I am writing a paper where I will cite several works by the Hungarian mathematician Gábor Szegő. Note that his surname includes the letter o with a double acute accent, NOT a letter o with umlaut ö. In his first paper (that I know of) he spells his own name this way, and biographies of him always use this spelling.

However, in later works (such as a major book that he published) he usually uses an umlaut for his name instead. I am not sure whether this is because of technical limitations on what accents could be typeset at the time or because he moved out of Hungary (which did happen) and was trying to spell his name in a more appropriate way. Additionally, a theorem has been named after him (which is a great honour for a mathematician), but it is usually spelt as the Szegö limit theorem with an umlaut.

Should I follow convention with the theorem name or try to correct it by using the original spelling of his surname? And how should I cite his work? To clarify, I am of course asking whether there is an accepted convention on such things, rather than looking for opinions on what people would prefer that I do. Unfortunately I plan to cite both his original paper and later book, so if I cite his name in the way it's spelt in the work then I'll have Szegő and Szegö right next to each other in my bibliography! And if I use author-year citations then I'll have them right next to each other in my text (see Szegő, 1915; Szegö, 1952)!

(Thanks in advance for any help. Apologies if this is not the right place for this question. It applies equally in any language, but this seems the most appropriate StackExchange board.)
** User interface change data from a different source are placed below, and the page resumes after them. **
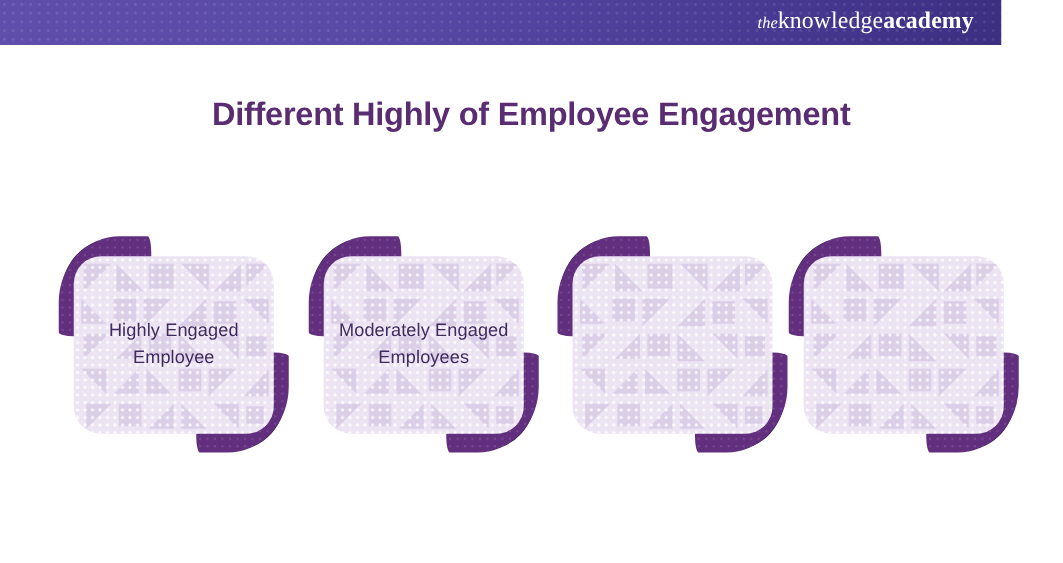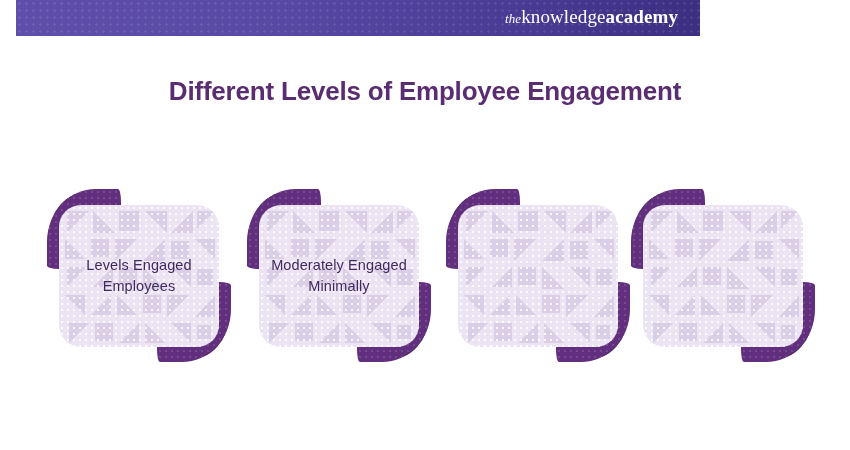--- a/index.html
+++ b/index.html
@@ -12,24 +12,23 @@
     background: #ffffff;
     font-family: "Liberation Sans", sans-serif;
     overflow: hidden;
     position: relative;
   }
 
   
   .header-bar {
     position: absolute;
     left: 0; top: 0;
-    width: 684px; height: 36px;
+    width: 801px; height: 36px;
     background: linear-gradient(100deg, #5f4fab 0%, #594aa6 35%, #4a3b95 72%, #3c2e80 100%);
     overflow: hidden;
-    margin-left: 16px;
   }
   .header-bar .dots {
     position: absolute;
     inset: 0;
     background-image: radial-gradient(rgba(255,255,255,0.10) 1px, transparent 1.2px);
     background-size: 7px 7px;
     pointer-events: none;
   }
   .brand-logo {
     position: absolute;
@@ -157,21 +156,21 @@
 </head>
 <body>
 
 <div class="header-bar">
   <div class="dots"></div>
   <div class="brand-logo">
     <span class="brand-the">the</span><span class="brand-knowledge">knowledge</span><span class="brand-academy">academy</span>
   </div>
 </div>
 
-<div class="page-title">Different Levels of Employee Engagement</div>
+<div class="page-title">Different Highly of Employee Engagement</div>
 
 <div class="cards-row">
 
   <div class="card card-1">
     <div class="leaf-shadow tl"></div>
     <div class="leaf-shadow br"></div>
     <div class="leaf tl">
         <div class="leafdots"></div>
       </div>
     <div class="leaf br">
@@ -206,21 +205,21 @@
             <polygon points="136,112 156,90 156,112"></polygon>
           <polygon points="10,118 30,118 10,138"></polygon>
             <rect x="36" y="118" width="18" height="18"></rect>
           <polygon points="60,138 80,118 80,138"></polygon>
             <polygon points="86,118 106,138 86,138"></polygon>
           <polygon points="112,118 132,118 132,138"></polygon>
             <rect x="138" y="120" width="14" height="14"></rect>
         </g>
       </svg>
       <div class="card-dots"></div>
-      <div class="card-label">Levels Engaged Employees</div>
+      <div class="card-label">Highly Engaged Employee</div>
     </div>
   </div>
 
   <div class="card card-2">
     <div class="leaf-shadow tl"></div>
     <div class="leaf-shadow br"></div>
     <div class="leaf tl">
         <div class="leafdots"></div>
       </div>
     <div class="leaf br">
@@ -255,21 +254,21 @@
             <polygon points="136,112 156,90 156,112"></polygon>
           <polygon points="10,118 30,118 10,138"></polygon>
             <rect x="36" y="118" width="18" height="18"></rect>
           <polygon points="60,138 80,118 80,138"></polygon>
             <polygon points="86,118 106,138 86,138"></polygon>
           <polygon points="112,118 132,118 132,138"></polygon>
             <rect x="138" y="120" width="14" height="14"></rect>
         </g>
       </svg>
       <div class="card-dots"></div>
-      <div class="card-label">Moderately Engaged Minimally</div>
+      <div class="card-label">Moderately Engaged Employees</div>
     </div>
   </div>
 
   <div class="card card-3">
     <div class="leaf-shadow tl"></div>
     <div class="leaf-shadow br"></div>
     <div class="leaf tl">
         <div class="leafdots"></div>
       </div>
     <div class="leaf br">

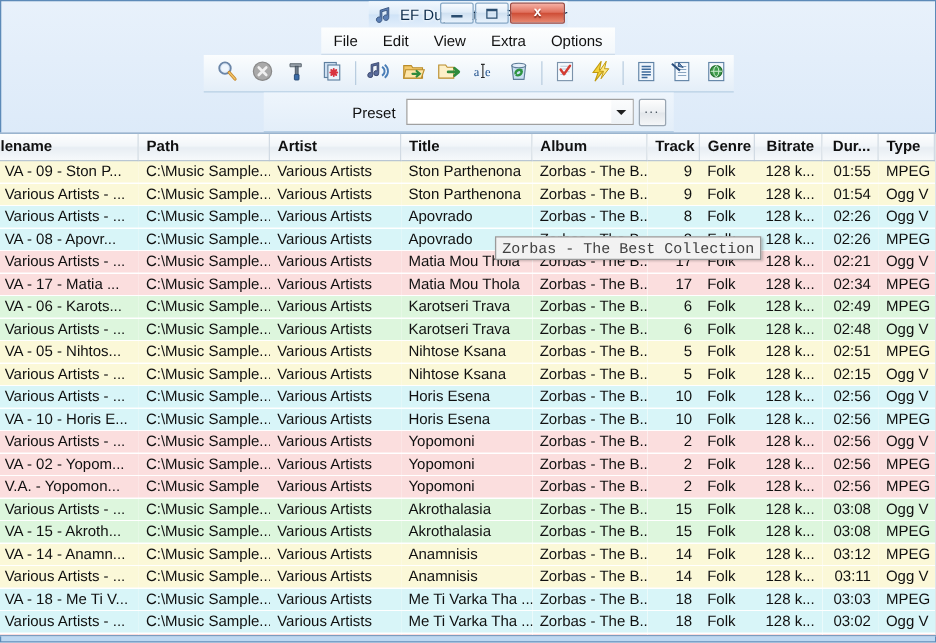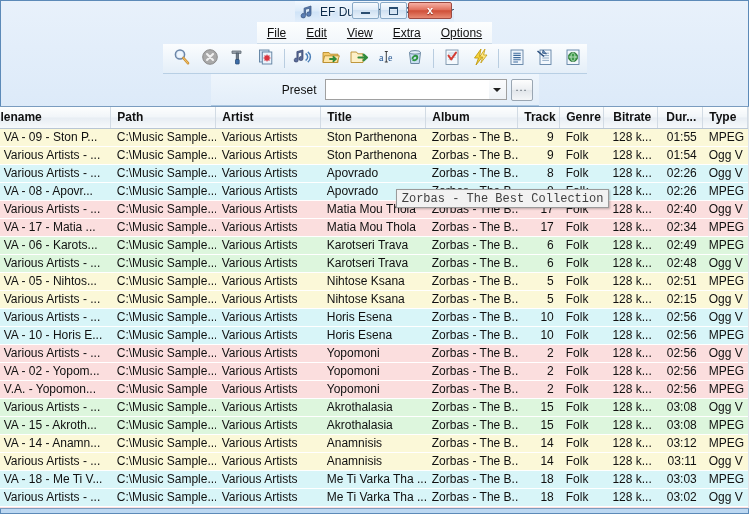--- a/index.html
+++ b/index.html
@@ -58,21 +58,20 @@
   .menubar{
     height:21px;flex:0 0 21px;
     background:linear-gradient(180deg,#fdfefe 0%,#f2f7fb 100%);
     border-bottom:1px solid #cddcea;
     display:flex;align-items:center;
     position:relative;
   }
   .menu-item{
     padding:2px 10px;font-size:12px;color:#101010;cursor:default;
     white-space:nowrap;
-    text-decoration:underline;
   }
   .menu-right{position:absolute;right:0;top:0;height:100%;display:flex;align-items:center;}
 
   
   .toolbar{
     height:29px;flex:0 0 29px;
     background:linear-gradient(180deg,#fbfdfe 0%,#eef5fb 55%,#e4eef8 100%);
     border-bottom:1px solid #b8cfe4;
     display:flex;align-items:center;padding-left:5px;
   }
@@ -509,21 +508,21 @@
                   <span>Various Artists - ...</span>
                 </div>
               </td>
               <td>C:\Music Sample...</td>
               <td>Various Artists</td>
               <td>Matia Mou Thola</td>
               <td>Zorbas - The B...</td>
               <td class="num">17</td>
               <td>Folk</td>
               <td class="num">128 k...</td>
-              <td class="num">02:40</td>
+              <td class="num">02:21</td>
               <td>Ogg V</td>
             </tr>
             <tr style="background: rgb(251, 222, 222);">
               <td class="fname">
                 <div class="fname-inner">
                   <span class="ftype-ico"><svg width="15" height="15" viewBox="0 0 15 15">
                       <path d="M2 1.5 L9.3 1.5 L12.6 4.7 L12.6 13.5 L2 13.5 Z" fill="#fdfcf0" stroke="#9a9a7a" stroke-width="0.8"></path>
                       <path d="M9.3 1.5 L9.3 4.7 L12.6 4.7 Z" fill="#e9e6c8" stroke="#9a9a7a" stroke-width="0.7"></path>
                       <rect x="0.6" y="5.4" width="11.6" height="6.2" fill="#f3e36a" stroke="#a99417" stroke-width="0.7"></rect>
                       <text x="6.4" y="10.6" text-anchor="middle" font-family="Liberation Sans, sans-serif" font-size="5.4" font-weight="bold" fill="#14306b">mp3</text>

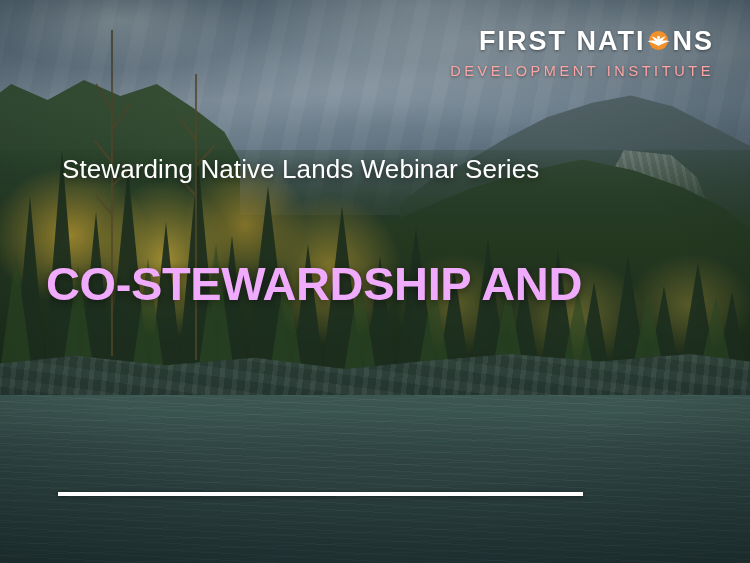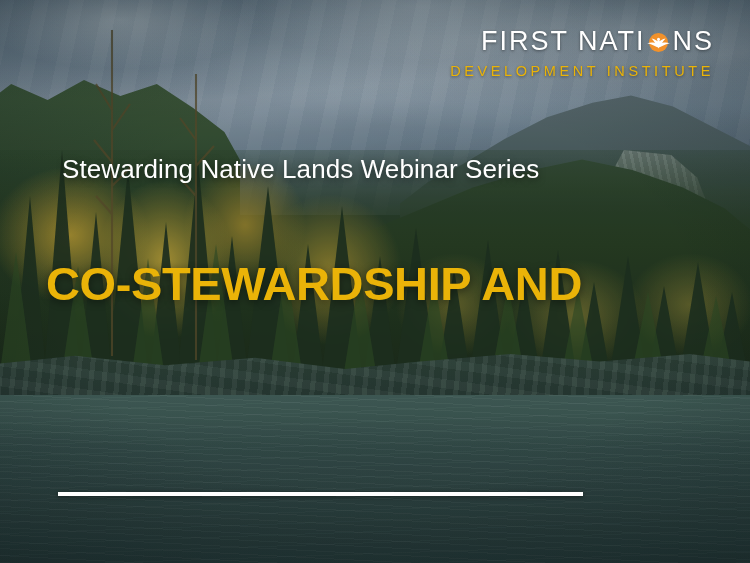--- a/index.html
+++ b/index.html
@@ -133,57 +133,57 @@
       linear-gradient(180deg, rgba(10,22,26,.18) 0%, rgba(10,22,26,0) 18%),
       linear-gradient(0deg, rgba(8,18,20,.30) 0%, rgba(8,18,20,0) 26%),
       radial-gradient(ellipse 700px 440px at 50% 52%, rgba(0,0,0,0) 44%, rgba(4,12,14,.34) 100%);
   }
   .tint { position:absolute; inset:0; background:rgba(24,48,48,.10); }
 
   
   .logo { position:absolute; right:36px; top:28px; text-align:right; }
   .logo-main {
     font-family:"Liberation Sans", sans-serif;
-    font-weight:400; font-size:27px; letter-spacing:2.0px;
+    font-weight:700; font-size:27px; letter-spacing:2.0px;
     color:#ffffff; line-height:1;
     white-space:nowrap;
     text-shadow:0 1px 3px rgba(0,0,0,.45);
-    display:flex; align-items:flex-end; justify-content:flex-end;
+    display:flex; align-items:flex-start; justify-content:flex-end;
   }
   .logo-mark {
     position:relative; display:inline-block;
     width:25px; height:25px; margin:0 1px; vertical-align:middle;
   }
   .sun-disc {
     position:absolute; left:3px; top:3px; width:19px; height:19px;
     border-radius:50%; background:#f2912a;
   }
   .eagle { position:absolute; left:0; top:1px; width:25px; height:23px; }
   .logo-sub {
     font-family:"Liberation Sans", sans-serif;
     font-weight:400; font-size:14.5px; letter-spacing:3.6px;
-    color:#eab308; line-height:1;
+    color:#fca5a5; line-height:1;
     margin-top:9px; white-space:nowrap;
     text-shadow:0 1px 3px rgba(0,0,0,.45);
   }
 
   
   .series {
     position:absolute; left:44px; top:155px;
     font-family:"Liberation Sans", sans-serif;
     font-weight:400; font-size:26px; letter-spacing:.1px;
     color:#ffffff; line-height:1.08; white-space:nowrap;
     text-shadow:0 2px 7px rgba(0,0,0,.52);
     margin-left:18px;
   }
   .headline {
     position:absolute; left:46px; top:258px;
     font-family:"Liberation Sans", sans-serif;
     font-weight:700; font-size:47px; letter-spacing:-.4px;
-    color:#eab308; line-height:1.11; white-space:nowrap;
+    color:#f0abfc; line-height:1.11; white-space:nowrap;
     text-shadow:0 2px 8px rgba(0,0,0,.45);
   }
   .headline div { display:block; }
 
   .rule {
     position:absolute; left:58px; top:492px;
     width:525px; height:4px;
     background:#ffffff;
     box-shadow:0 1px 4px rgba(0,0,0,.45);
   }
Edit: I should point out that the 1915 article isn't written in English (nor Hungarian: it's in German). It seems that all of Szegö's work in English used the umlaut, so perhaps he considered it to be the correct way of writing his name in English. Just as we have Pythagoras's theorem rather than Πυθαγόρας's theorem and Sobolev inequalities rather than Со́болев inequalities, perhaps Szegö is always (and only) correct in English.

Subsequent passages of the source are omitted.